Soru: Bazı ülkelerde, bir camiden diğer camilere TV ile
irtibat kuruluyor, diğer camidekiler, büyük camideki imama uydukları gibi,
camiye gitmeyen de evinden, TV’deki imama uyup namaz kılıyormuş. Bunun mahzuru
var mıdır?
CEVAP
Öğrenmek niyetiyle
TV’den Kur'an-ı kerim dinlemek caizdir. Teypten dinlemek de caizdir. Okunan
Kur'an-ı kerimi kasete alıp, mezara gidince, teybi açarak kaseti dinlemekle
bizzat Kur'an-ı kerim okunmuş olmaz. Bunun gibi, bir kimse, namaz kılarken
kendi filmini çekse, sonra her namaz vakti gelince, video ile bu filmi oynatsa,
namaz kılmış olmaz. Namaz kılmak, ezan okumak vakitli ibadetlerdir. Bunları
teyple, video ile yapmak, bid'at olup, büyük günahtır.
TV ve video iyi bir
eğitim vasıtasıdır. Mesela namazın nasıl kılınacağını tatbiki olarak göstermek
çok iyi olur. Fakat namaz kılan imamın filmini alıp, imam yerine ekrandaki bu
görüntüye uymak caiz olmaz. Bunun gibi, ezan okuyan müezzinin filmini videoya
alıp, vakit gelince videodan ezan okutturmak da caiz olmaz. Çünkü TV
ekranındaki resim, müezzinin kendisi değil, görüntüsüdür. TV’deki ses de, müezzinin
bizzat kendi sesi değil, benzeridir.
İki ayrı şey,
birbirine çok benzese de, aynı değildir. Mesela Ali ile ikiz kardeşi Veli,
birbirine ayırt edilmeyecek derecede benzese de, ayrıdır.
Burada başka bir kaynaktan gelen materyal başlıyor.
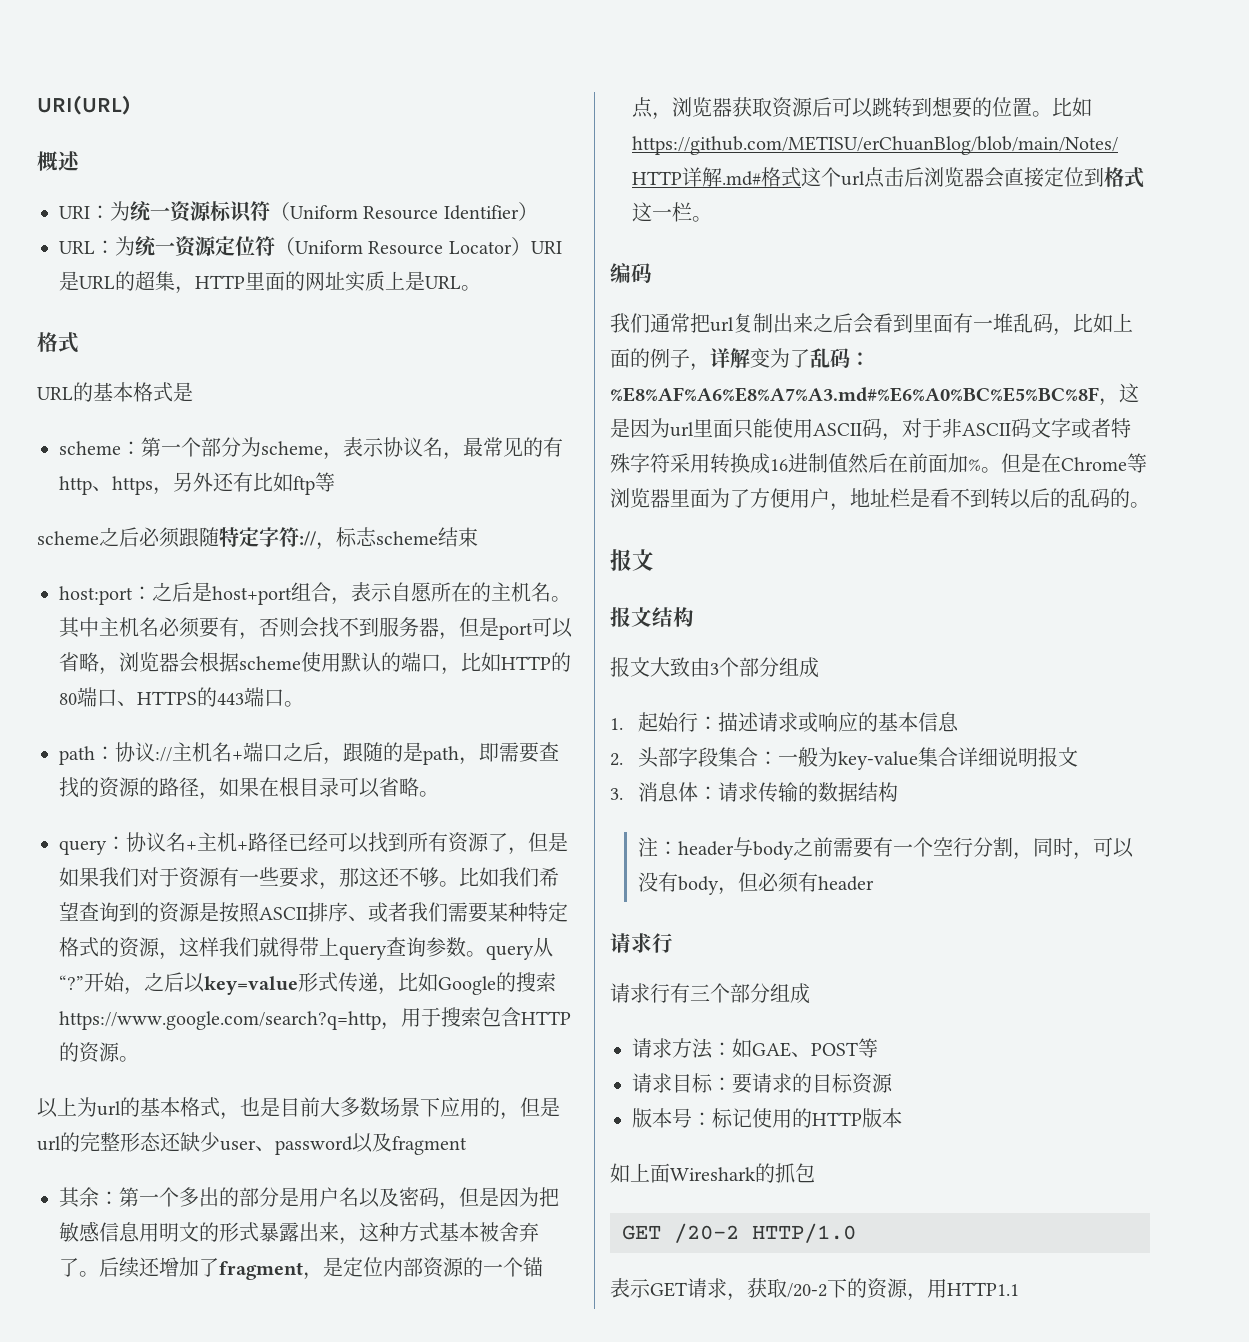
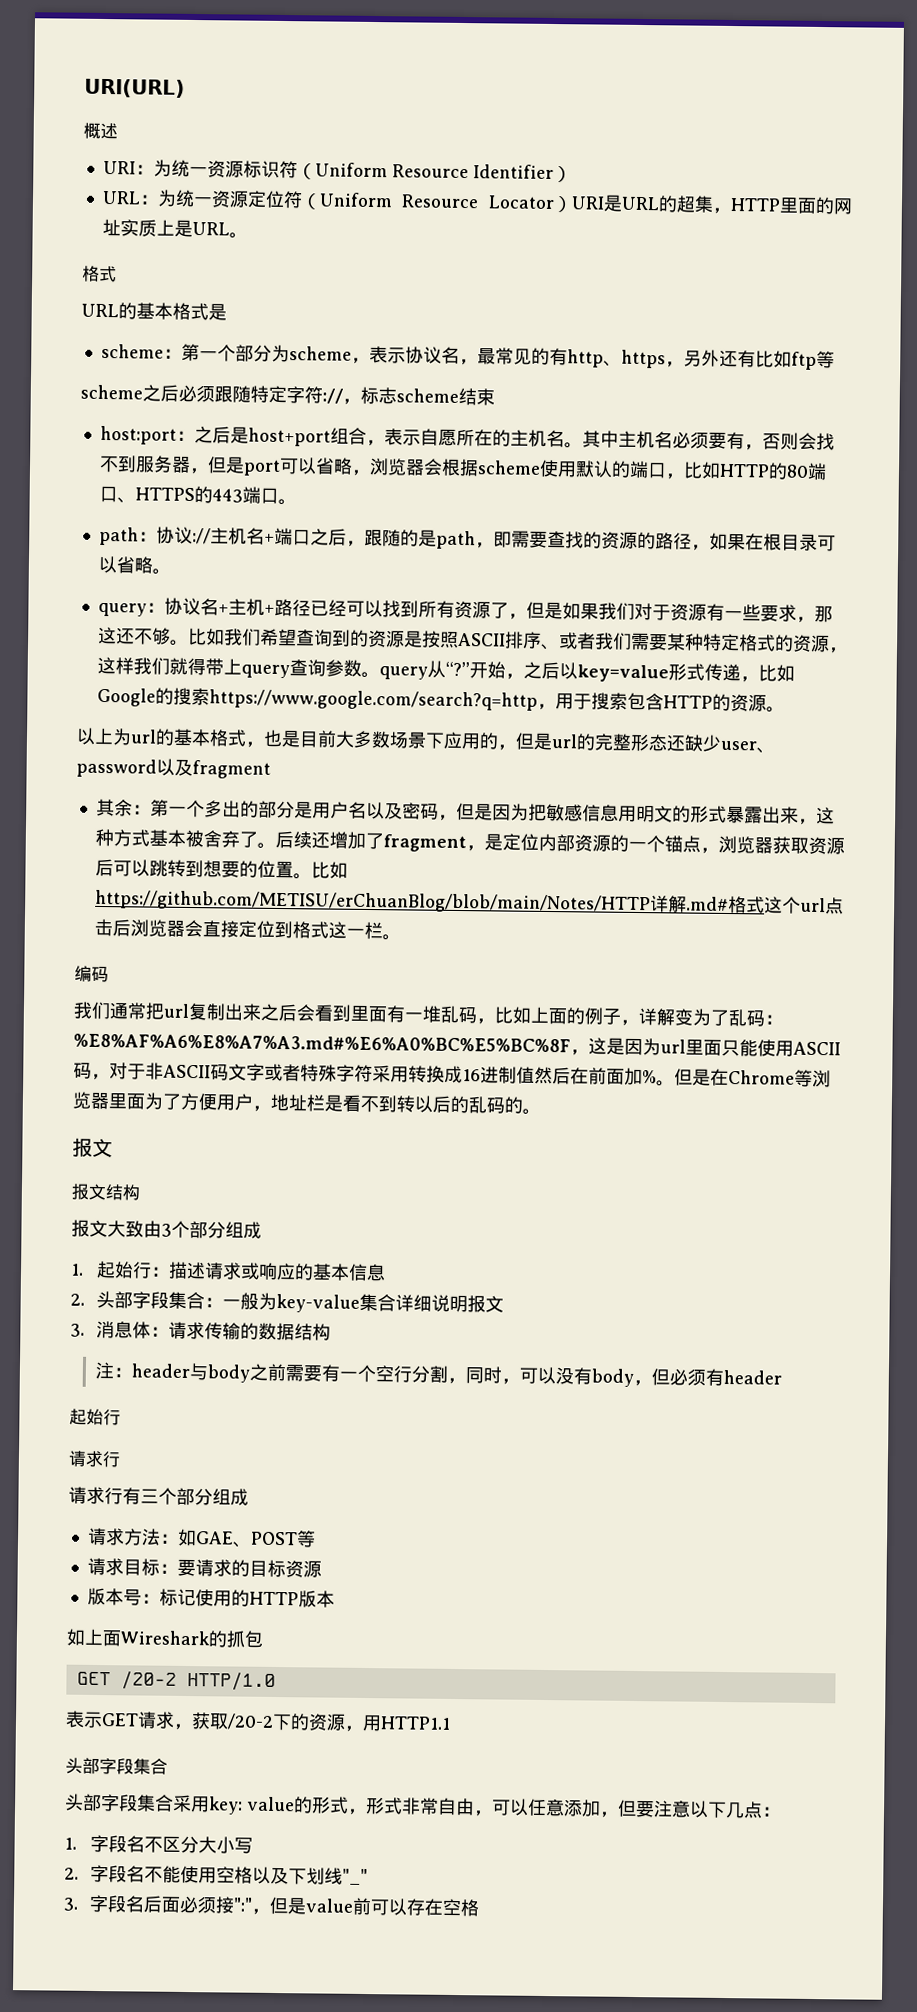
  注：header与body之前需要有一个空行分割，同时，可以没有body，但必须有header
+ 起始行
  表示GET请求，获取/20-2下的资源，用HTTP1.1
+ 头部字段集合
+ 头部字段集合采用key: value的形式，形式非常自由，可以任意添加，但要注意以下几点：
+ 1.字段名不区分大小写
+ 2.字段名不能使用空格以及下划线"_"
+ 3.字段名后面必须接":"，但是value前可以存在空格

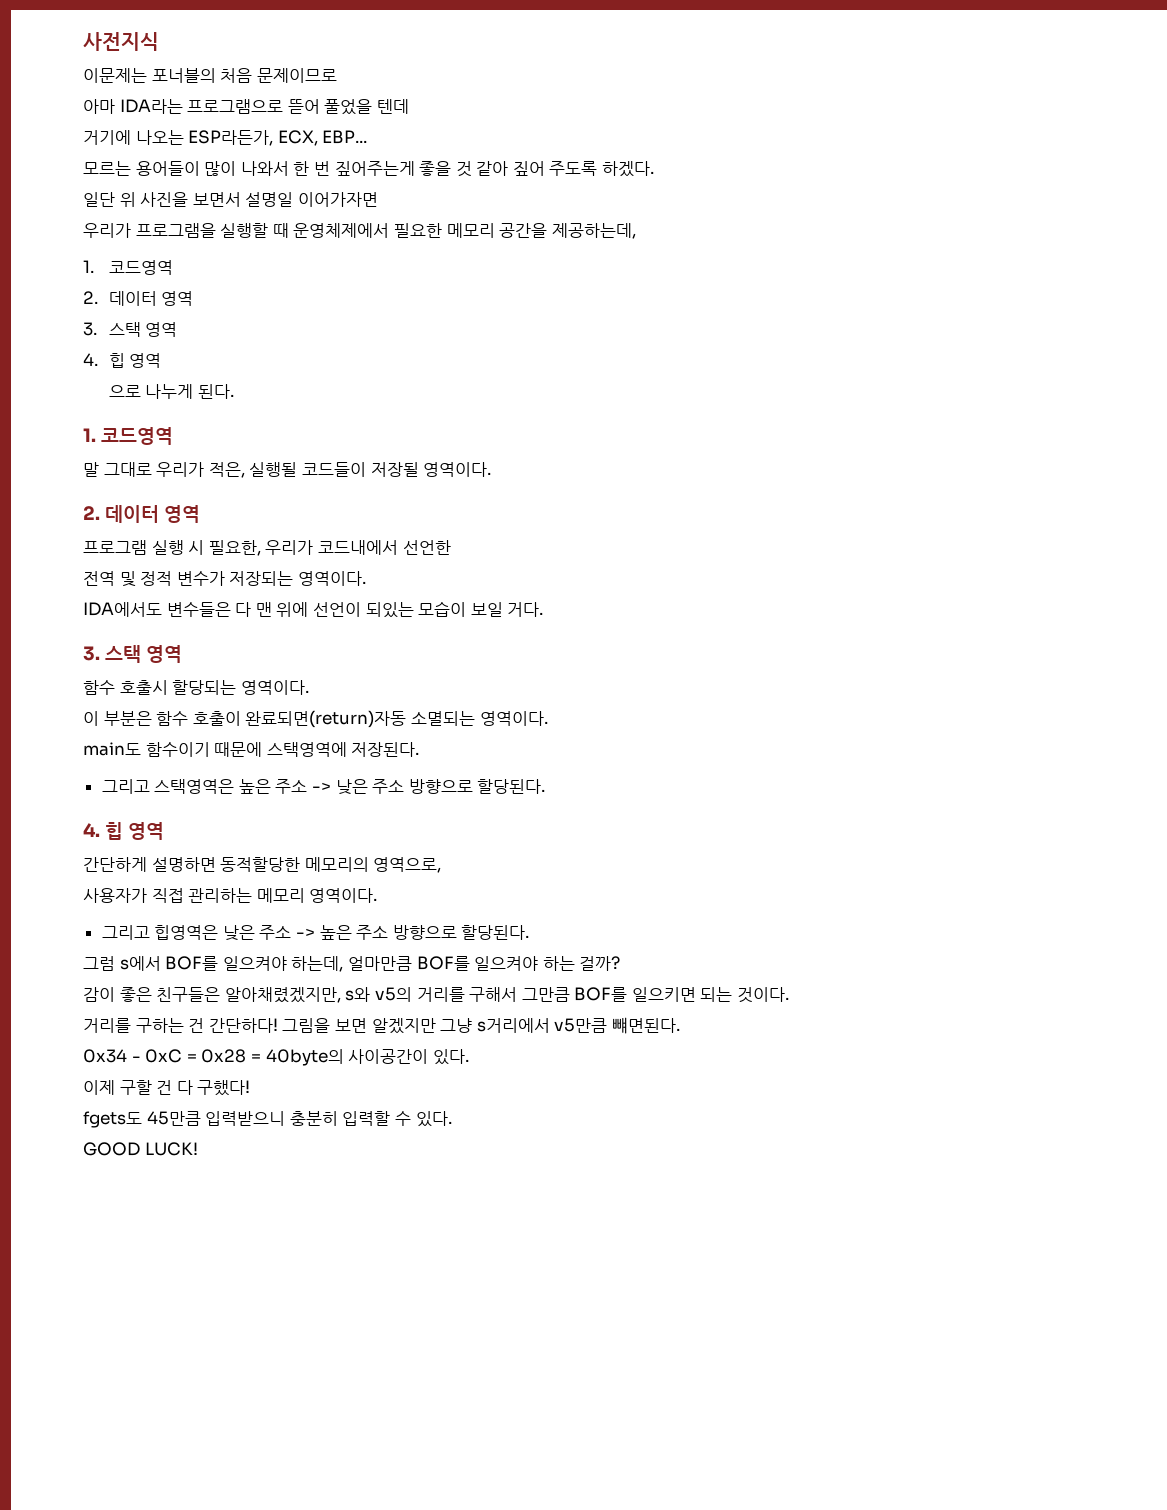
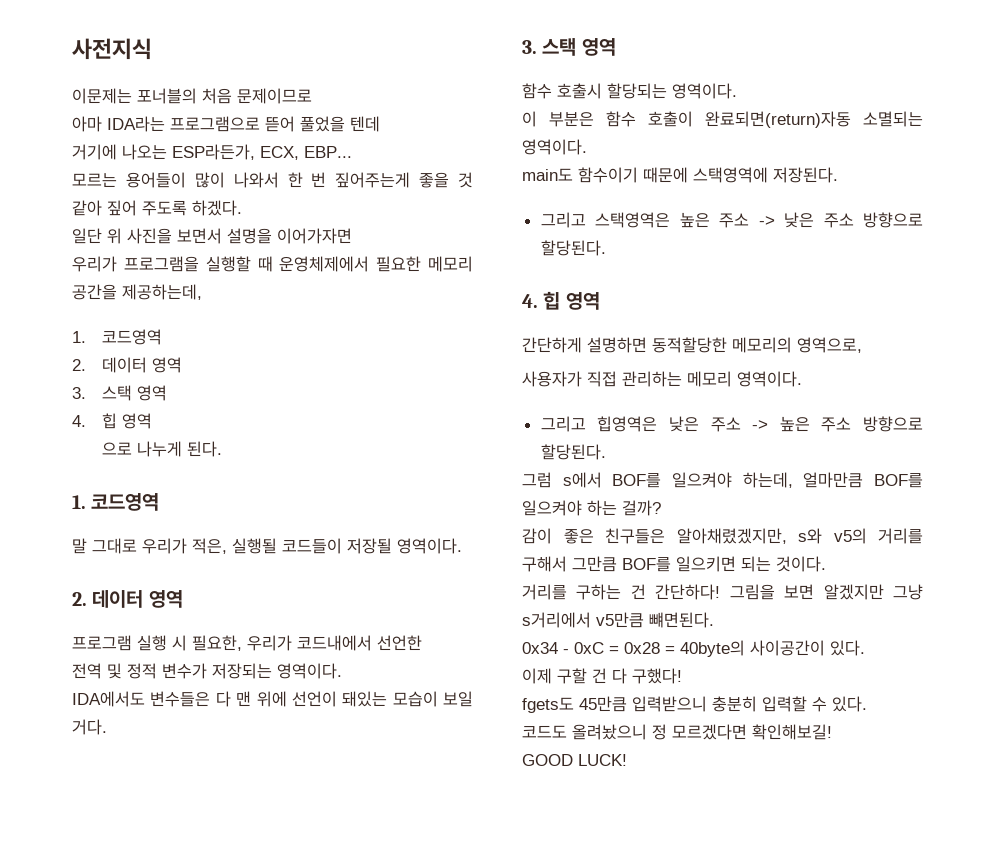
- 일단 위 사진을 보면서 설명일 이어가자면
+ 일단 위 사진을 보면서 설명을 이어가자면
- IDA에서도 변수들은 다 맨 위에 선언이 되있는 모습이 보일 거다.
+ IDA에서도 변수들은 다 맨 위에 선언이 돼있는 모습이 보일 거다.
+ 코드도 올려놨으니 정 모르겠다면 확인해보길!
Biri Ali, öteki
Veli’dir.
Bir insanın resmi,
kendisinin benzeridir, aynısı değildir.
Resmin gözü yırtılsa, sahibinin gözüne bir zarar gelmez. Bir kimse aynaya
baksa, aynadaki görüntü, bakan kimsenin resmidir. Bu resim sahibinin bizzat
kendisi değil, benzeridir, görüntüsüdür. Aynayı kırsak, görüntü kaybolursa da
sahibine bir şey olmaz.
TV, teyp ve
radyodaki sesler de, sahibinin benzer sesidir, aynısı değildir. Aynen bunlar
gibi imamın sesi, hoparlöre verilince, elektrik ve mıknatısın hasıl ettiği bir
ses haline dönüşüyor. Bizim duyduğumuz ses, imamın sesi değil, elektrik ve
mıknatısın hasıl ettiği sestir. Yani hoparlörden çıkan ses, elektrik tesiriyle
hasıl olan mıknatıs kuvvetlerinin titreyerek demir levhanın husule getirdiği
bir sestir. Bu ses, imamın sesine, ne kadar benzerse benzesin, benzeridir,
aynısı değildir.
TV’deki görüntüye
imam diye uymakla, hoparlörden çıkan sese imamın sesi diye uymak aynıdır.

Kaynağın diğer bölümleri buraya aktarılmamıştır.